Ючжон показалось, что ее кто-то позвал.
Вечером, когда она потрогала семечко, которое украла из комнаты Маккензи, на ее руке появилось раздражение. Она сразу поняла, что что-то не так, но не показывала никому руку. Только когда кожа начала трескаться и намокла, это заметила мама. Ючжон понимала, что мама рано или поздно об этом узнает, но всячески скрывала свою руку. Она осознавала, что поступает неправильно, но не стремилась ничего изменить. Краснота, полностью покрывшая руку, быстро распространялась вверх. Врач в больнице осмотрел ее и прописал очень сильную мазь и лекарство.
После объяснения врача, что раздражение вызвано ядовитым растением, Ючжон увидела выражение маминого лица, хотя та быстро взяла себя в руки. Его она запомнила надолго.
– Ядовитым растением? – переспросив, мама немного поморщилась. Но у Ючжон в голове отчетливо раздались слова: «И за что мне такой ребенок – сам как яд? Надоедает, раздражает, что даже трогать не хочется».
Только когда Ючжон перестала ходить в школу, она совершенно отчетливо осознала, что не хотела туда ходить вовсе не от того, что хотела бы быть дома. Больше всего она соскучилась по учителю английского языка. Возможно, он приехал вовсе не из Америки, а из дальнего уголка земного шара. Например, из Страны деревьев. Во внутреннем кармане чемодана Маккензи хранил множество коробочек с маленькими семечками. Словно он приготовился отправиться в поездку только с этими семенами. Ючжон посадила семя в горшок, но росток никак не появлялся – никакого намека. Возможно, она украла мертвое семечко. Но ей все равно оно нравилось – совсем не похоже на другие семена. Она положила его на подоконник, словно сокровище, и подумала:
Ючжон подумала, что теперь учитель Маккензи широко улыбается, обнажая белые зубы, хотя в детстве ему было так же тяжело, как и ей. Ючжон, как никто, понимала это, ведь она была экспертом по шрамам.
Пришедший вовремя, Инпхё ждал около песочницы под турником, наблюдая за Маккензи. Тот мало того что опоздал на встречу, так еще шел не спеша, срывая на ходу травинки, растущие на клумбах. Люди такого сорта, сохранявшие безмятежность, даже когда опаздывали, порой ужасно раздражали Инпхё.
– Ну вот! Теперь бежит.
Но он не остановился, даже когда подбежал совсем близко. Лишь взглянув на его лицо, Инпхё быстро попытался принять оборонительную стойку, но опоздал. Маккензи поставил ему подножку прямо под больную ногу и, сбив на землю, уселся верхом на Инпхё.
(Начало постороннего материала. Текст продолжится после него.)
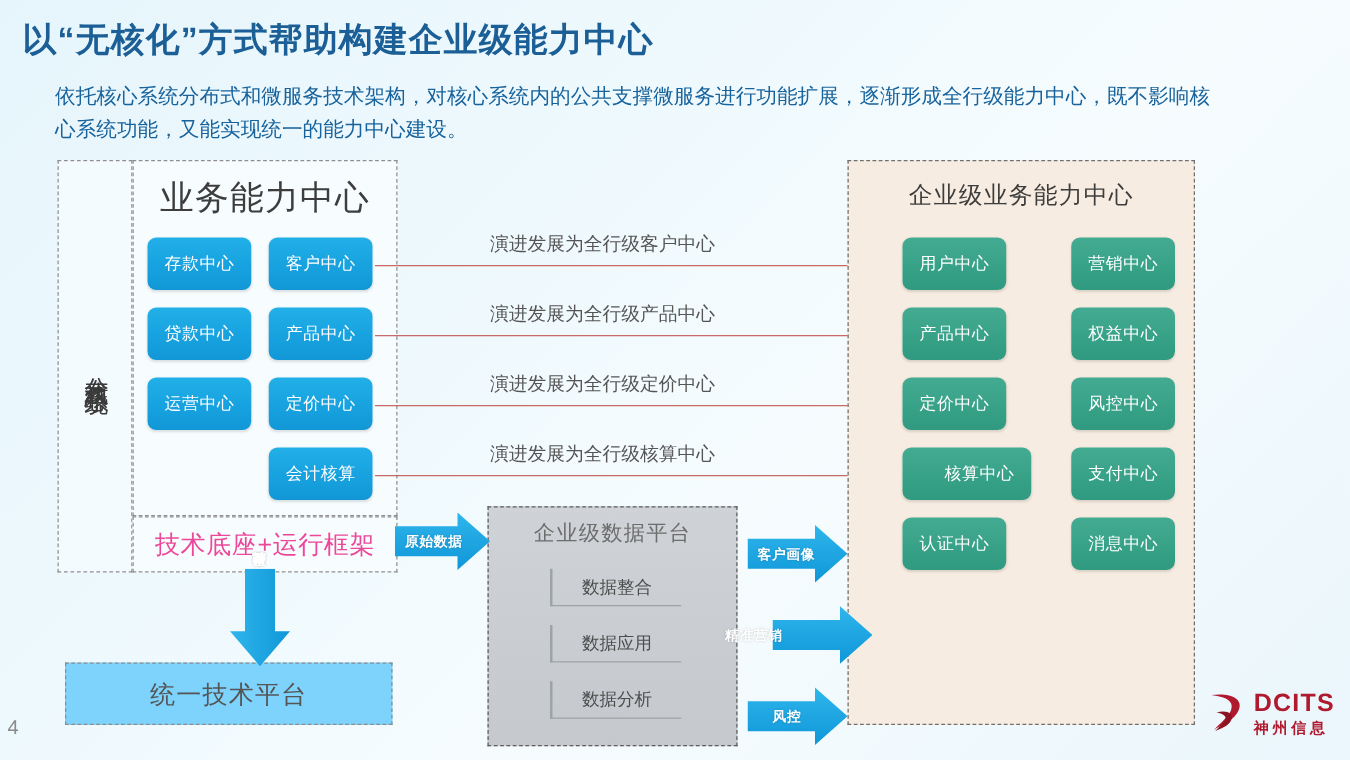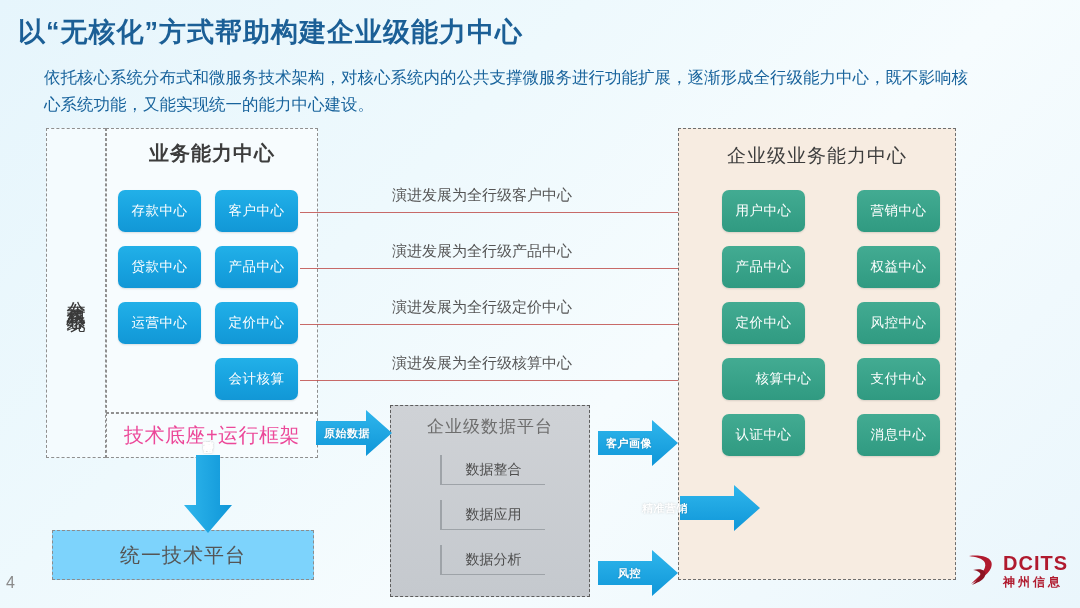"业务能力中心" #biz-center-title { font-size: 20px -> 27px; font-weight: bold -> none }
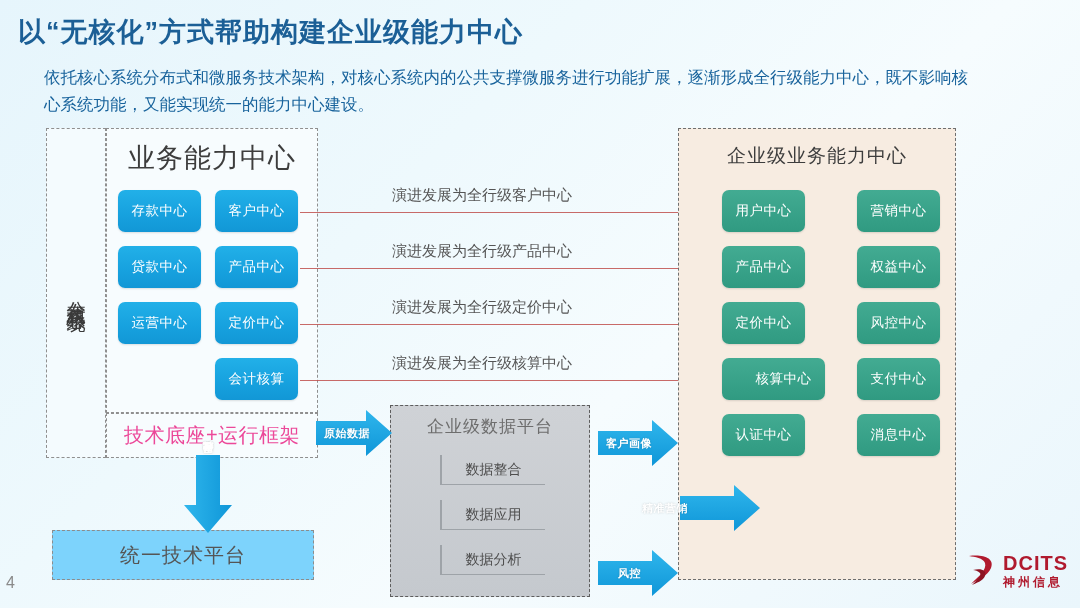"精准营销" div.arrow-wrap { left: 634px -> 572px }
– В ссирым так не делают. Кто вас этому научил?
Инпхё хотел было подняться, но Маккензи не дал ему встать. Дети, игравшие на площадке, почувствовали что-то неладное и стали дружно за ними наблюдать.
– Это не смешанное боевое единоборство. Отпустите меня.
Маккензи и ухом не повел и одной рукой расстегнул пряжку на ремне Инпхё. Тот совершенно растерялся.
В этот момент Инпхё увидел Ынён, которая как сумасшедшая бежала с противоположной стороны школьной площадки.